Setting: This study pooled data from five community-based, methodologically consistent, longitudinal cohorts: MESA, ARIC, FHS-OS, MrOS, and SOF. We used Fine-Gray models to assess the association between BAI and incident dementia within each cohort, accounting for death as a competing risk. Cohort-specific estimates were then pooled using random-effects meta-analyses.
Participants: 7,071 participants (MESA 54-94 years old, ARIC 52-75, FHS-OS 40-81, MrOS 67-96, SOF 79-93) without dementia at the time of polysomnography were included.
Exposure: The sleep EEG-based BAI was computed using interpretable machine learning, incorporating 13 age-dependent features extracted from central EEG channels in overnight, home-based sleep polysomnography.
Main outcomes and measures: Incident dementia or probable dementia was determined in each cohort, with death as a competing risk.

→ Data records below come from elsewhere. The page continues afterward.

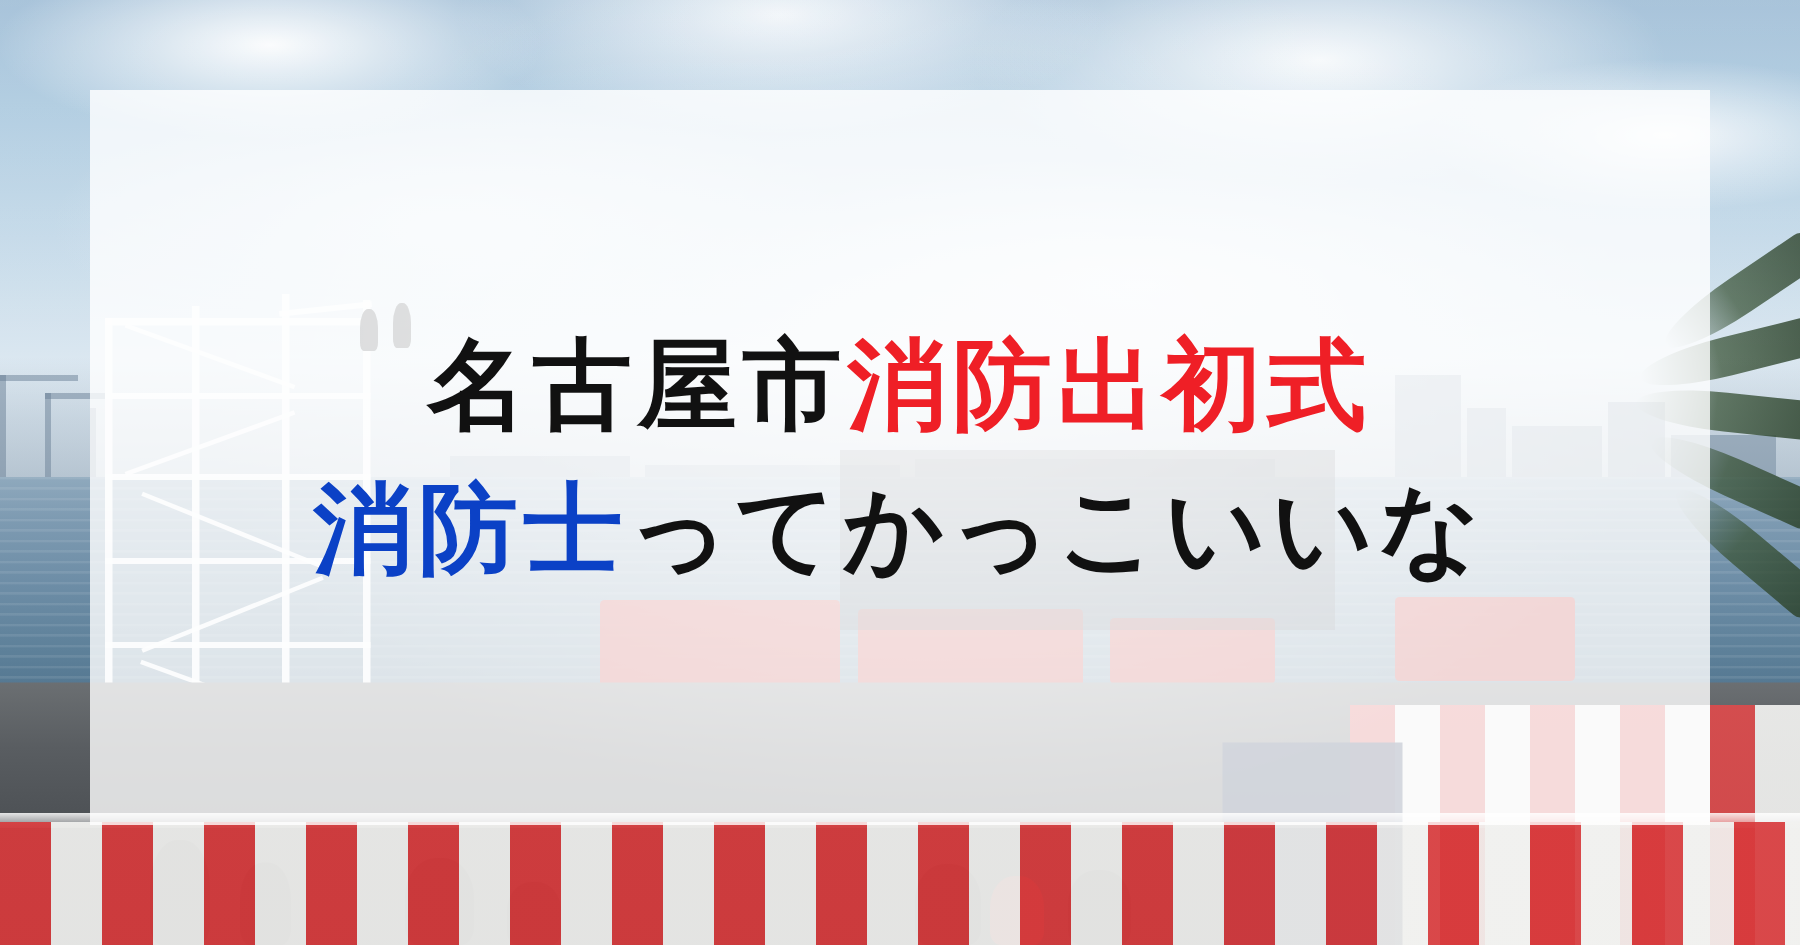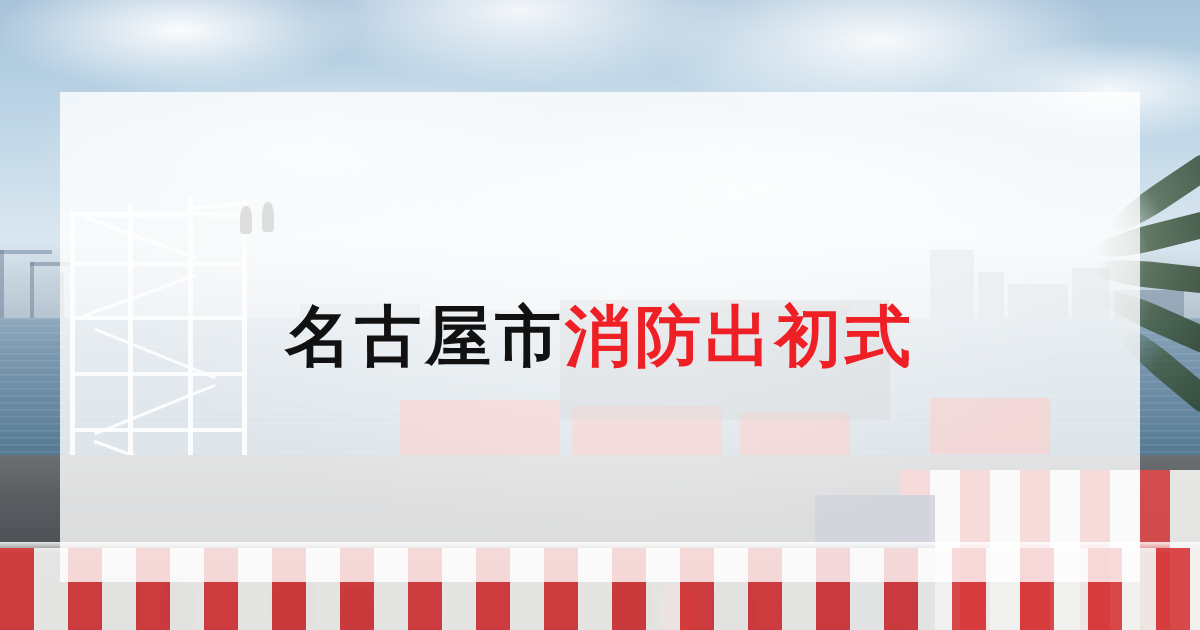"名古屋市消防出初式" .text-card { margin-top: 32px -> none }
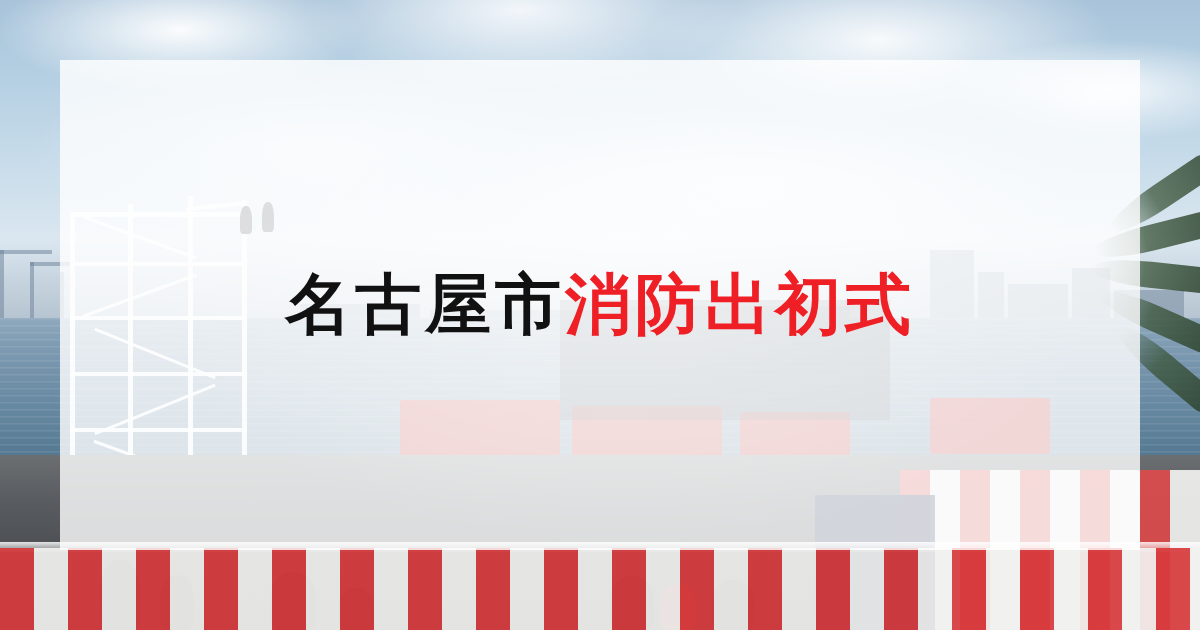"消防士ってかっこいいな" div.line { html: none -> <div> <span>消防士</span><span>ってかっこいいな</span> </div> }
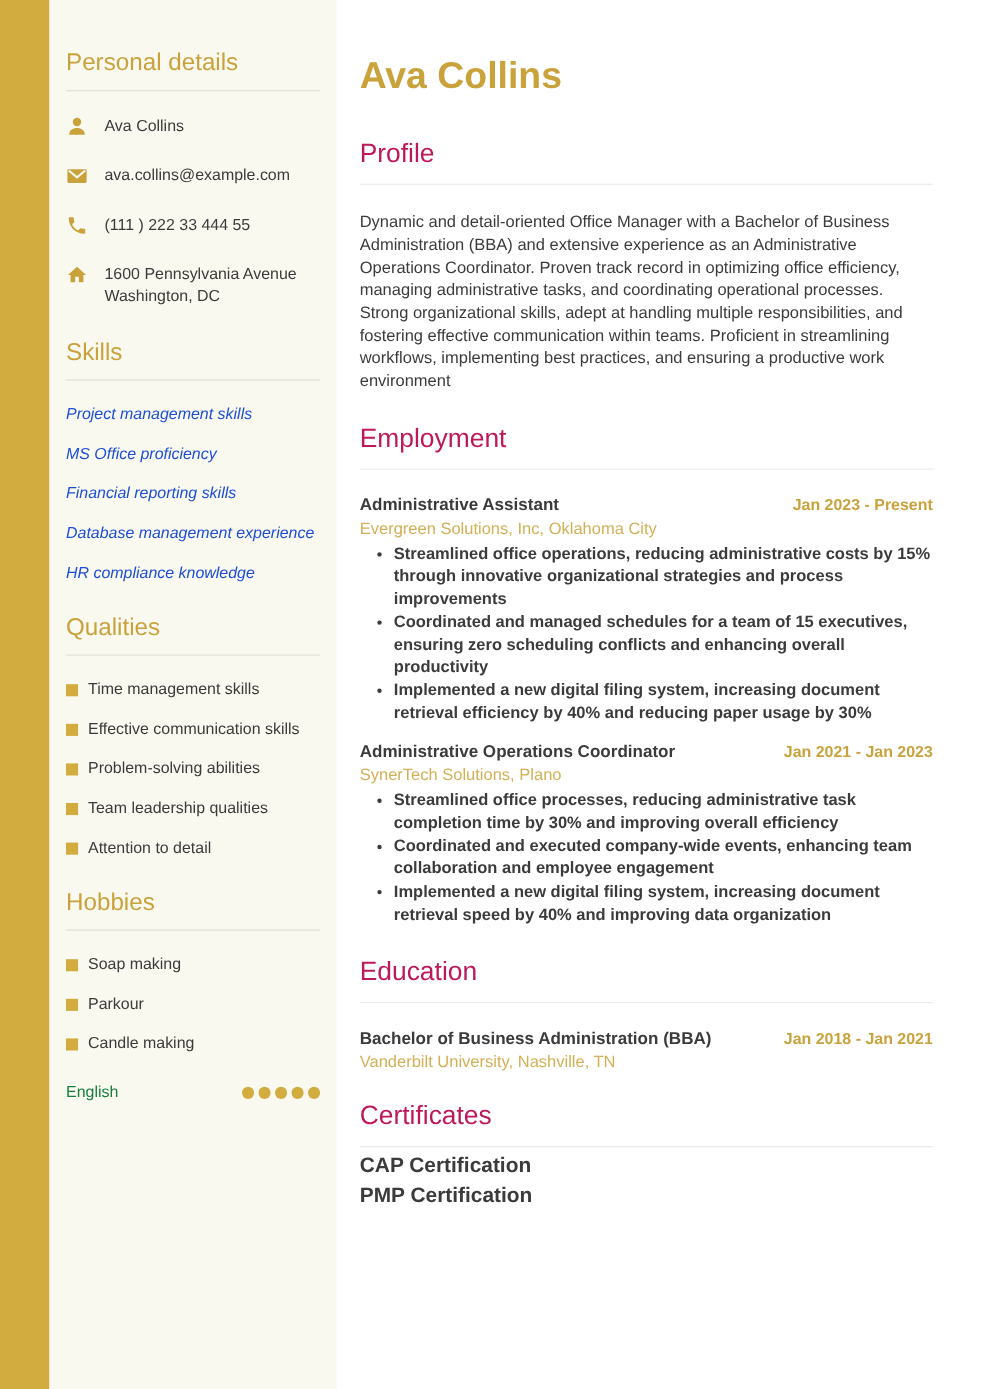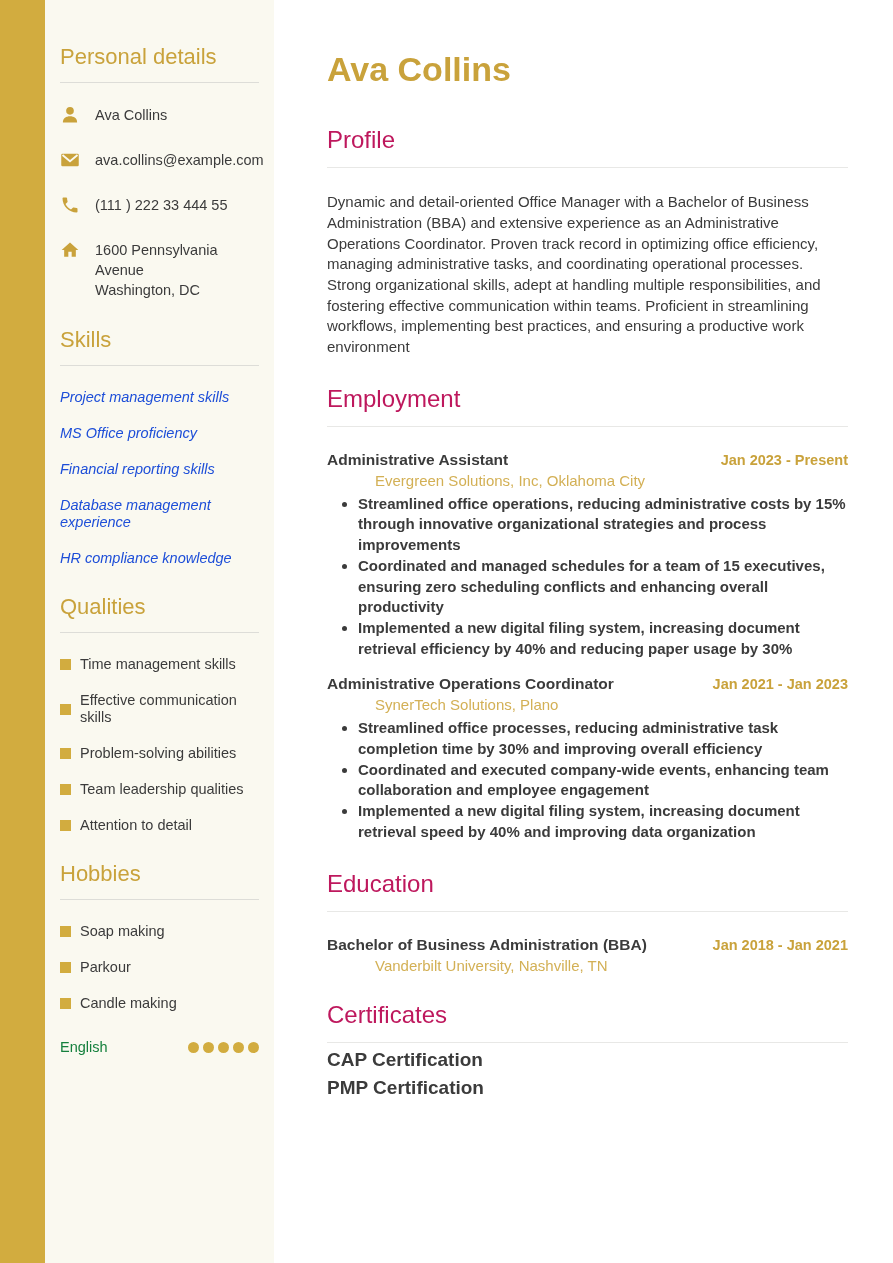"Personal details" .sidebar { width: 229px -> 261px }
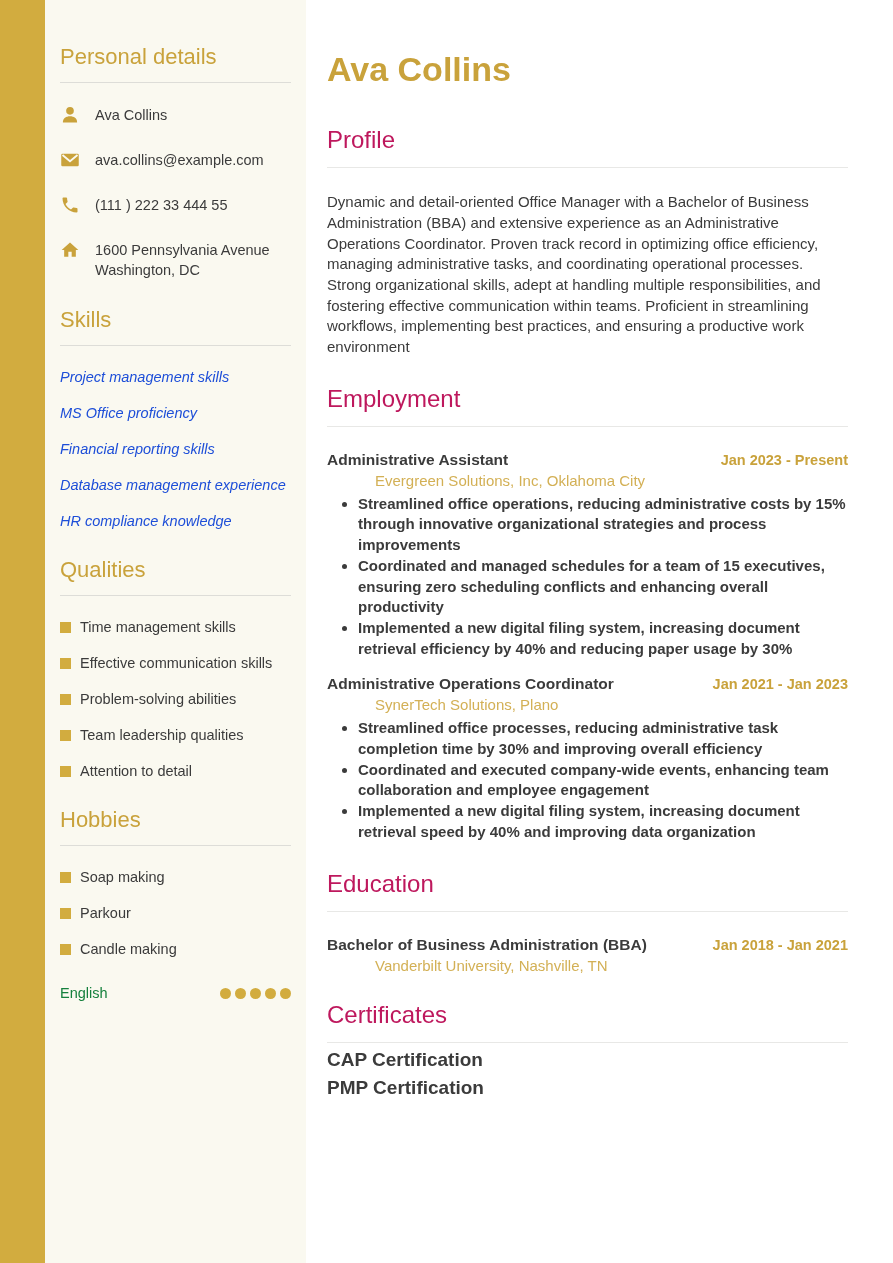"Evergreen Solutions, Inc, Oklahoma City" .company { margin-left: 48px -> none }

Results: Across the five cohorts, dementia incidence ranged from 6.6% to 34.3% over a median follow-up of 3.5 to 17.0 years. Across cohorts, each 10-year increase in BAI was associated with a 39% increased risk of incident dementia (hazard ratio: 1.39 [95% confidence interval=1.21-1.59], p<0.001) after adjustment for age, sex, race, education, body mass index, current smoking, sleep medications, and physical activity level. The top feature underlying BAI was waveform kurtosis in N2 with a negative association with incident dementia (p<0.001). The associations remained after additional adjustment for multiple comorbidities, APOE e4 status, and apnea-hypopnea index, and were consistent across sex and age groups.
Conclusions and relevance: A higher sleep EEG-based BAI was associated with a higher risk of incident dementia across five community-based longitudinal cohorts. Future studies are warranted to evaluate the predictive value of BAI as a non-invasive digital biomarker for the early detection of dementia in community settings.